* EXERCISE OBJECTIVE *
Each record below needs to be copied out exactly as it stands.

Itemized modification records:
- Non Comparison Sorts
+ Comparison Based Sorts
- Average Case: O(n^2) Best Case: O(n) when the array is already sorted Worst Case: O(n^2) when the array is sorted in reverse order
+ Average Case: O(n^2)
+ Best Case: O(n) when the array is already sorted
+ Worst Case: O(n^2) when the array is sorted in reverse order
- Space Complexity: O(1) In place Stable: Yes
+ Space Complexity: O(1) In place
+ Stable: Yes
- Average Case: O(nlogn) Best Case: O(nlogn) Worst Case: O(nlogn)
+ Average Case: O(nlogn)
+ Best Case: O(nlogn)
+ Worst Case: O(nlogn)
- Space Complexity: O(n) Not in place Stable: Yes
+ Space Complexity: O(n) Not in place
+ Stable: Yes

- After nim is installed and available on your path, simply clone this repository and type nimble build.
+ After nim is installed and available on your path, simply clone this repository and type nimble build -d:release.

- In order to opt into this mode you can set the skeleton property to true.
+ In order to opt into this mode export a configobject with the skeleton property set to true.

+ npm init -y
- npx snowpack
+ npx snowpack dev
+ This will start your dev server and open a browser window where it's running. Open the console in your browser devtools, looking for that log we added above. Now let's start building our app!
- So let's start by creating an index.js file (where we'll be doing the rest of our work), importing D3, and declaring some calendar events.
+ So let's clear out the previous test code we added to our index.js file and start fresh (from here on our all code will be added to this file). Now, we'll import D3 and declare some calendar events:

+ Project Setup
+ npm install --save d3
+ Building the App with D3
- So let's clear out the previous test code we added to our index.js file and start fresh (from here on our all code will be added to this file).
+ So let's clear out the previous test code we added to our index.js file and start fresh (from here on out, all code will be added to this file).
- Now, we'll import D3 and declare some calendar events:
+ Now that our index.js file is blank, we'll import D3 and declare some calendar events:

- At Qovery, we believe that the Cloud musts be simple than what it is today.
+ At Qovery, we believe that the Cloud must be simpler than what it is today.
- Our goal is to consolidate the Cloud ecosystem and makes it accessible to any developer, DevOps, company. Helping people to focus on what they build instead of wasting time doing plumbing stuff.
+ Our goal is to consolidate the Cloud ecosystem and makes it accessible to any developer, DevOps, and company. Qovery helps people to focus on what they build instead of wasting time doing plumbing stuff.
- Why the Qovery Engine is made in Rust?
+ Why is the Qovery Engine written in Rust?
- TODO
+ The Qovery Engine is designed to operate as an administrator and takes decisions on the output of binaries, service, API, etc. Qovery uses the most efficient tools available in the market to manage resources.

* SOLVED PROBLEM *
- Non Comparison Sorts
+ Comparison Based Sorts
- Average Case: O(n^2) Best Case: O(n) when the array is already sorted Worst Case: O(n^2) when the array is sorted in reverse order
+ Average Case: O(n^2)
+ Best Case: O(n) when the array is already sorted
+ Worst Case: O(n^2) when the array is sorted in reverse order
- Space Complexity: O(1) In place Stable: Yes
+ Space Complexity: O(1) In place
+ Stable: Yes
- Average Case: O(nlogn) Best Case: O(nlogn) Worst Case: O(nlogn)
+ Average Case: O(nlogn)
+ Best Case: O(nlogn)
+ Worst Case: O(nlogn)
- Space Complexity: O(n) Not in place Stable: Yes
+ Space Complexity: O(n) Not in place
+ Stable: Yes

- After nim is installed and available on your path, simply clone this repository and type nimble build.
+ After nim is installed and available on your path, simply clone this repository and type nimble build -d:release.

- In order to opt into this mode you can set the skeleton property to true.
+ In order to opt into this mode export a configobject with the skeleton property set to true.

+ npm init -y
- npx snowpack
+ npx snowpack dev
+ This will start your dev server and open a browser window where it's running. Open the console in your browser devtools, looking for that log we added above. Now let's start building our app!
- So let's start by creating an index.js file (where we'll be doing the rest of our work), importing D3, and declaring some calendar events.
+ So let's clear out the previous test code we added to our index.js file and start fresh (from here on our all code will be added to this file). Now, we'll import D3 and declare some calendar events:

+ Project Setup
+ npm install --save d3
+ Building the App with D3
- So let's clear out the previous test code we added to our index.js file and start fresh (from here on our all code will be added to this file).
+ So let's clear out the previous test code we added to our index.js file and start fresh (from here on out, all code will be added to this file).
- Now, we'll import D3 and declare some calendar events:
+ Now that our index.js file is blank, we'll import D3 and declare some calendar events:

- At Qovery, we believe that the Cloud musts be simple than what it is today.
+ At Qovery, we believe that the Cloud must be simpler than what it is today.
- Our goal is to consolidate the Cloud ecosystem and makes it accessible to any developer, DevOps, company. Helping people to focus on what they build instead of wasting time doing plumbing stuff.
+ Our goal is to consolidate the Cloud ecosystem and makes it accessible to any developer, DevOps, and company. Qovery helps people to focus on what they build instead of wasting time doing plumbing stuff.
- Why the Qovery Engine is made in Rust?
+ Why is the Qovery Engine written in Rust?
- TODO
+ The Qovery Engine is designed to operate as an administrator and takes decisions on the output of binaries, service, API, etc. Qovery uses the most efficient tools available in the market to manage resources.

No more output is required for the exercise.